Records supplied:
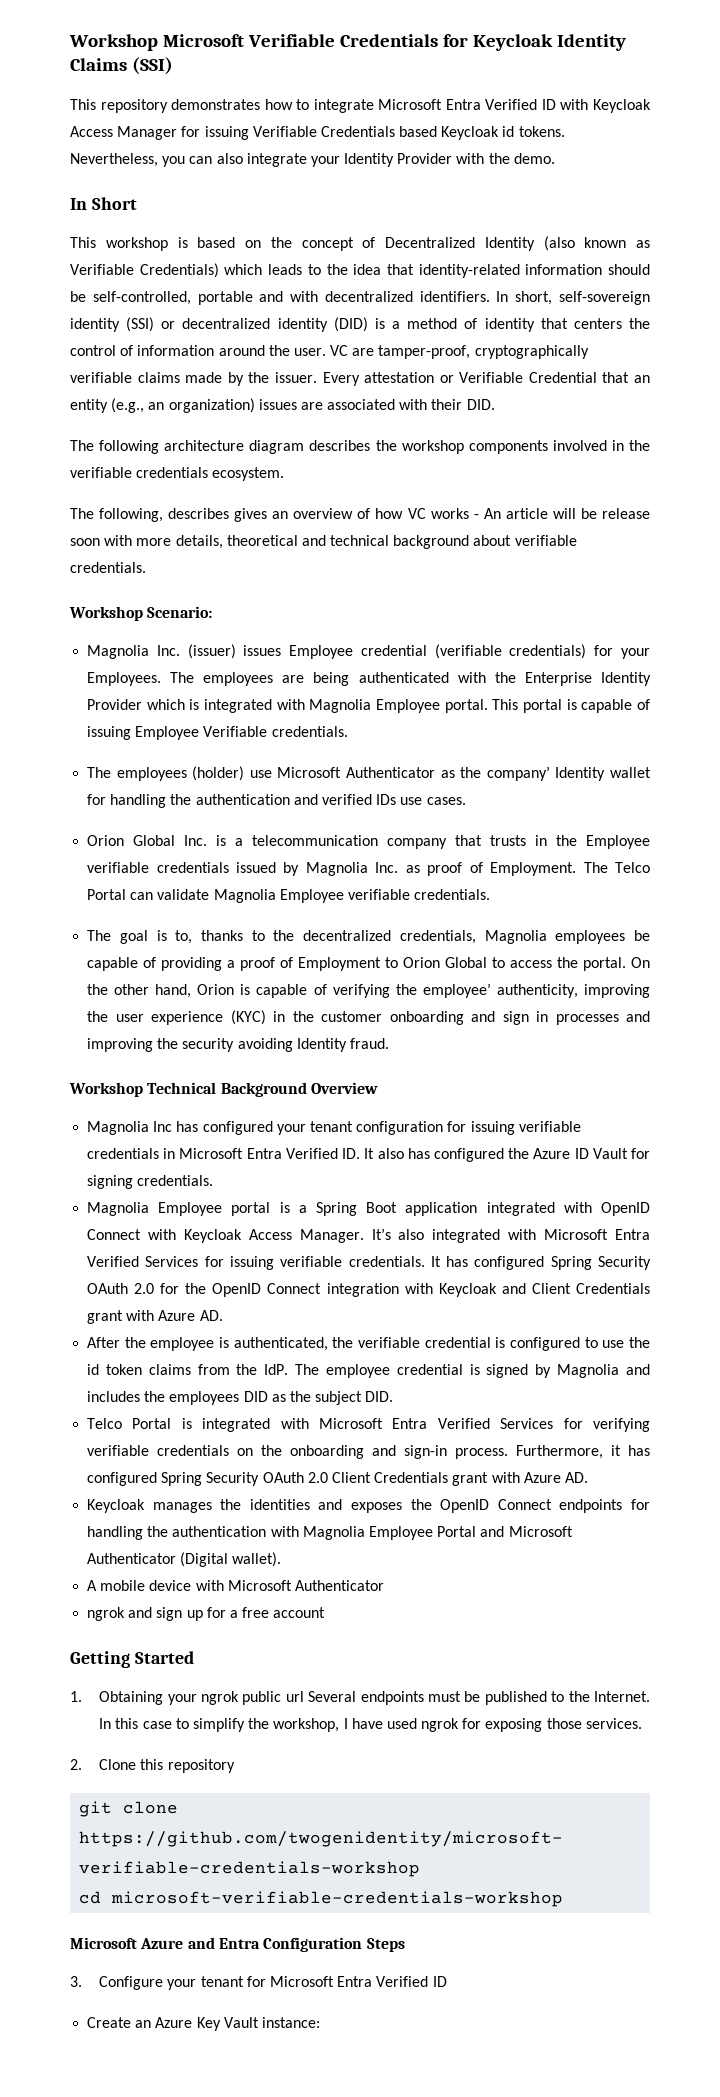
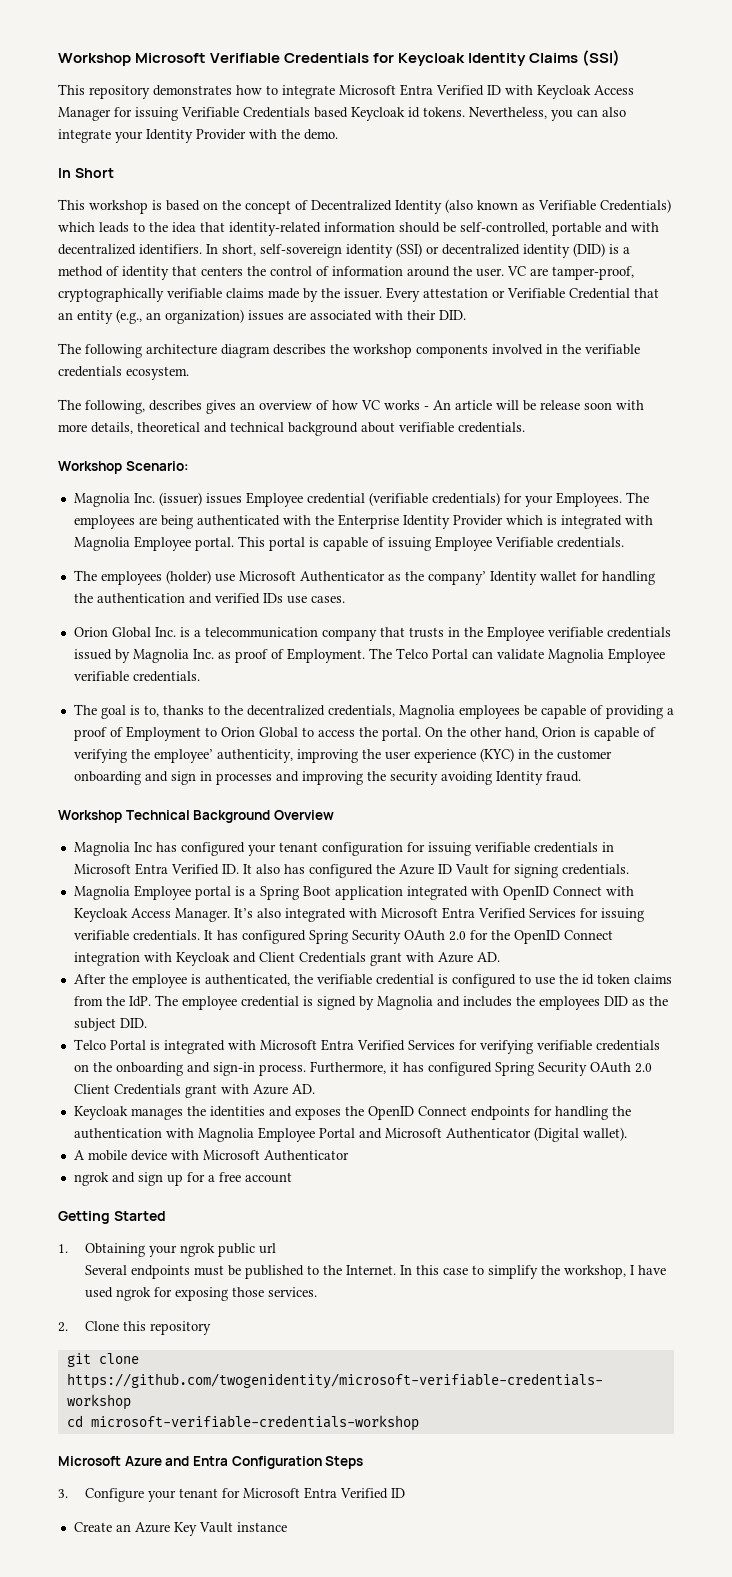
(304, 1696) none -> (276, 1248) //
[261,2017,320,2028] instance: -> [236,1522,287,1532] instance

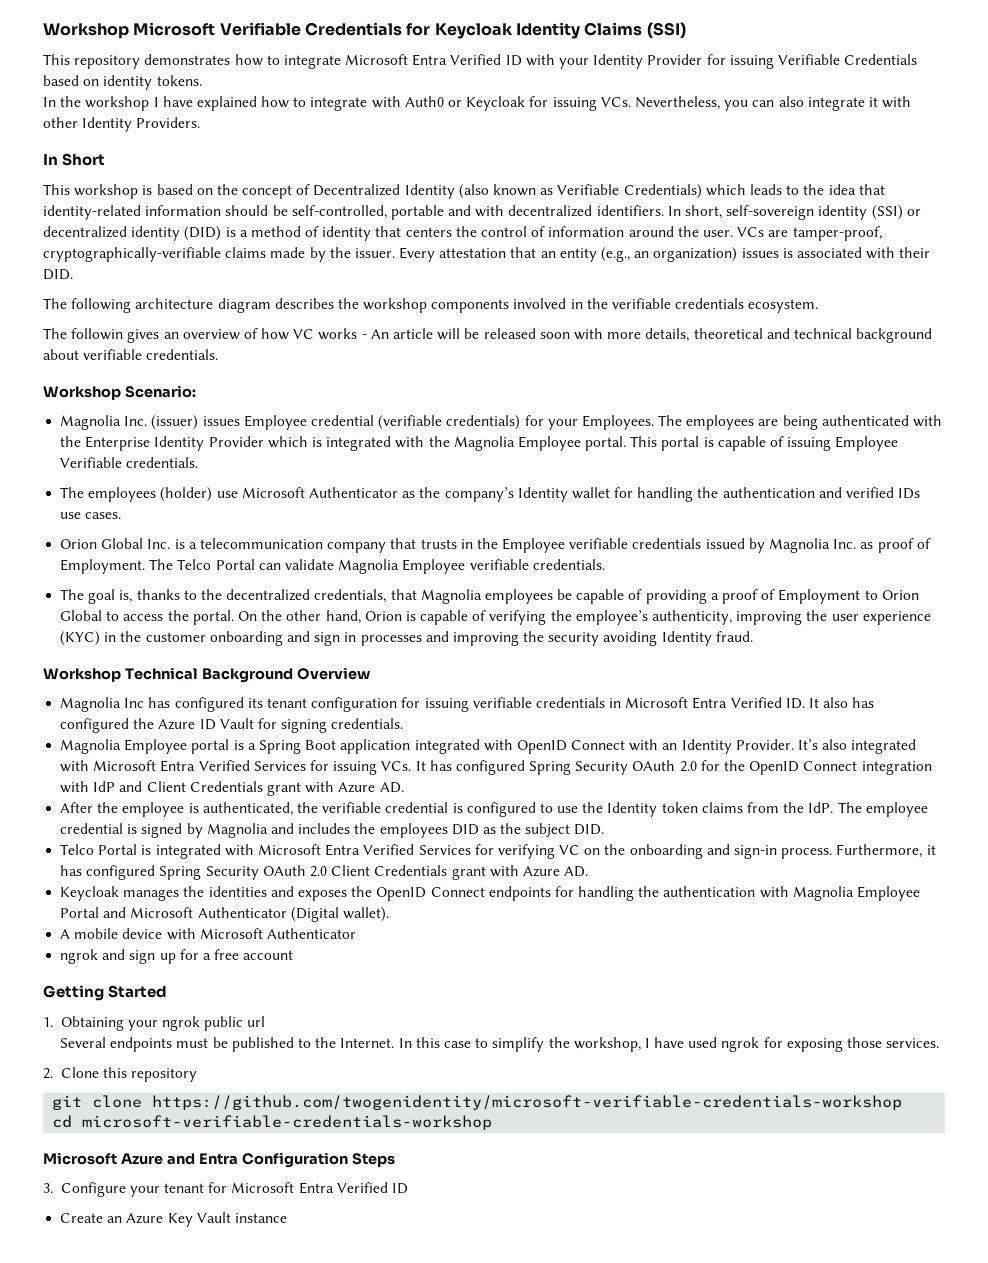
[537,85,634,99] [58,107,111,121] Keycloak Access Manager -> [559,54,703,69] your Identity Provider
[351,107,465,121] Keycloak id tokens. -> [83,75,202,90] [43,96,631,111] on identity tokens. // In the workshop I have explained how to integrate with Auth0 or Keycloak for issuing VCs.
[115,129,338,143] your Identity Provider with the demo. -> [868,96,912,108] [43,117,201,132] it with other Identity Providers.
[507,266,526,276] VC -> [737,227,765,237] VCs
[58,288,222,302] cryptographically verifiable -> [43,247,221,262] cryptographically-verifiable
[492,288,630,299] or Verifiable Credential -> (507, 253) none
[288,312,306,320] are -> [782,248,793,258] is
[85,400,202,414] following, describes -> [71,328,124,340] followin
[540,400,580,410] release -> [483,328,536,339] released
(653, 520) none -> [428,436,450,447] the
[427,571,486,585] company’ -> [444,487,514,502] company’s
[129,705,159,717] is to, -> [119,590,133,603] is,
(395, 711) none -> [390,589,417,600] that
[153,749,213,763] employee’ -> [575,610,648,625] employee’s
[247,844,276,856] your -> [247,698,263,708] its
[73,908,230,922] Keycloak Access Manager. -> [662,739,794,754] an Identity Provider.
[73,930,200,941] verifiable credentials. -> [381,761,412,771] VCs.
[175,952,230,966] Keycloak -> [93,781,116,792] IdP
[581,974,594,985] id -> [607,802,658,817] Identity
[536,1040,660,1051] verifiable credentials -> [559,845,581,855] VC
==
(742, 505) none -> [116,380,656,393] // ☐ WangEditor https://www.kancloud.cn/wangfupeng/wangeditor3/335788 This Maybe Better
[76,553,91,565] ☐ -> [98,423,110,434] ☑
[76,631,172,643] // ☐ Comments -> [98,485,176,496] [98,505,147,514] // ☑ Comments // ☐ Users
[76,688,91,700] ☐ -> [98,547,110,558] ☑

Instructions to follow: Retype exactly, and only, the lines above from the one where "[73,930,200,941] verifiable credentials." occurs up to and including the one where "[536,1040,660,1051] verifiable credentials" occurs.

The completed task:
[73,930,200,941] verifiable credentials. -> [381,761,412,771] VCs.
[175,952,230,966] Keycloak -> [93,781,116,792] IdP
[581,974,594,985] id -> [607,802,658,817] Identity
[536,1040,660,1051] verifiable credentials -> [559,845,581,855] VC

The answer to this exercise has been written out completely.